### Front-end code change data
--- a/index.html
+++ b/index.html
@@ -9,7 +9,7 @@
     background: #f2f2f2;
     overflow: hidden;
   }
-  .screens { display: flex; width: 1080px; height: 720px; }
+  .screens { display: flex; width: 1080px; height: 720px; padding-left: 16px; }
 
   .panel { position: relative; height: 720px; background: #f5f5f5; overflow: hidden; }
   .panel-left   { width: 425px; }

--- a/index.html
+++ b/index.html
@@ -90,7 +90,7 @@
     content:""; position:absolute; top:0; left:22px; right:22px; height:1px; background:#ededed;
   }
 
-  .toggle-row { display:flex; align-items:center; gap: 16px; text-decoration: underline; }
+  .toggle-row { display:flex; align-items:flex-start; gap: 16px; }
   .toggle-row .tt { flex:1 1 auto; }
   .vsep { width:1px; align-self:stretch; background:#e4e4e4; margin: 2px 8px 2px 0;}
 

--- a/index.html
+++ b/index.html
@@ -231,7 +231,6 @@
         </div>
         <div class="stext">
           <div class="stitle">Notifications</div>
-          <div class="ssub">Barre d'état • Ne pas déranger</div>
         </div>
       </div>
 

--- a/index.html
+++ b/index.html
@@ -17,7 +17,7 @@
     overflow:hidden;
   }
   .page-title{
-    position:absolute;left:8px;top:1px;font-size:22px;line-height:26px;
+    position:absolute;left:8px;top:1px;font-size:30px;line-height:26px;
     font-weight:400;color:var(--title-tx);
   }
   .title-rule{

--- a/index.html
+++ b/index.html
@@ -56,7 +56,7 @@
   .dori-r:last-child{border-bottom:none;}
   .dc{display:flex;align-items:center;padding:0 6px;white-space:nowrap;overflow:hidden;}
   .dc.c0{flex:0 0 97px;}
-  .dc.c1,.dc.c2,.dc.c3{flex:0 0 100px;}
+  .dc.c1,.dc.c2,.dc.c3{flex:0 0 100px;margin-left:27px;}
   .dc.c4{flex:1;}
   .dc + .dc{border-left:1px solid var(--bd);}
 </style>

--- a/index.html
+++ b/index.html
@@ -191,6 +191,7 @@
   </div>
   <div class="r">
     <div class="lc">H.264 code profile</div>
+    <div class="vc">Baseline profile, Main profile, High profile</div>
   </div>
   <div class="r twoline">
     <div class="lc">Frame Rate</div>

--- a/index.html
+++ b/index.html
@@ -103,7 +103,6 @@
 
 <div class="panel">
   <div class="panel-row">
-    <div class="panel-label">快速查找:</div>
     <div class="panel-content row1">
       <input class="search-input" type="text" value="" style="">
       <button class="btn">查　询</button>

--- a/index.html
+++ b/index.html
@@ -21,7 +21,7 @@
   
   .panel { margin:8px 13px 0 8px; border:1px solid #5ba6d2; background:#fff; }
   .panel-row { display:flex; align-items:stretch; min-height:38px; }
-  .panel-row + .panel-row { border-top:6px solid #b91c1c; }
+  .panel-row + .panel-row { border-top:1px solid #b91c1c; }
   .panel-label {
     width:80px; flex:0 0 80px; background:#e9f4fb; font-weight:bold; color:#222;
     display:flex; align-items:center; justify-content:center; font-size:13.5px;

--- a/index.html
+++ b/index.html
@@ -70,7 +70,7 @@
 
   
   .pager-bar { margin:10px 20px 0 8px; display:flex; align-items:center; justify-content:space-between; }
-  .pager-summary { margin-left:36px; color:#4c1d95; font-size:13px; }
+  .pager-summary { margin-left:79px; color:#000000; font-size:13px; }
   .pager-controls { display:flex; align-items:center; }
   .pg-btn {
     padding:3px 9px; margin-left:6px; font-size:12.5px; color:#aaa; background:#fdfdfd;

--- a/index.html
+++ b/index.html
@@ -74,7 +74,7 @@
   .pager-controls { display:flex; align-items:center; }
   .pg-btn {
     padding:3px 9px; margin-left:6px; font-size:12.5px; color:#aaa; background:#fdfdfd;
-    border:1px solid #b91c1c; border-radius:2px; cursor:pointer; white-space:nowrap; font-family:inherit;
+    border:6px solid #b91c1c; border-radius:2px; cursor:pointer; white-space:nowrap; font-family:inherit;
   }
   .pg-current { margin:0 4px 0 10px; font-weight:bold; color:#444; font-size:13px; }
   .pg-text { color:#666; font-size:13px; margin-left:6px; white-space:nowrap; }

### Task to complete
Search the entries for the word "screens". Copy every line where it occurs.

### Output
-  .screens { display: flex; width: 1080px; height: 720px; }
+  .screens { display: flex; width: 1080px; height: 720px; padding-left: 16px; }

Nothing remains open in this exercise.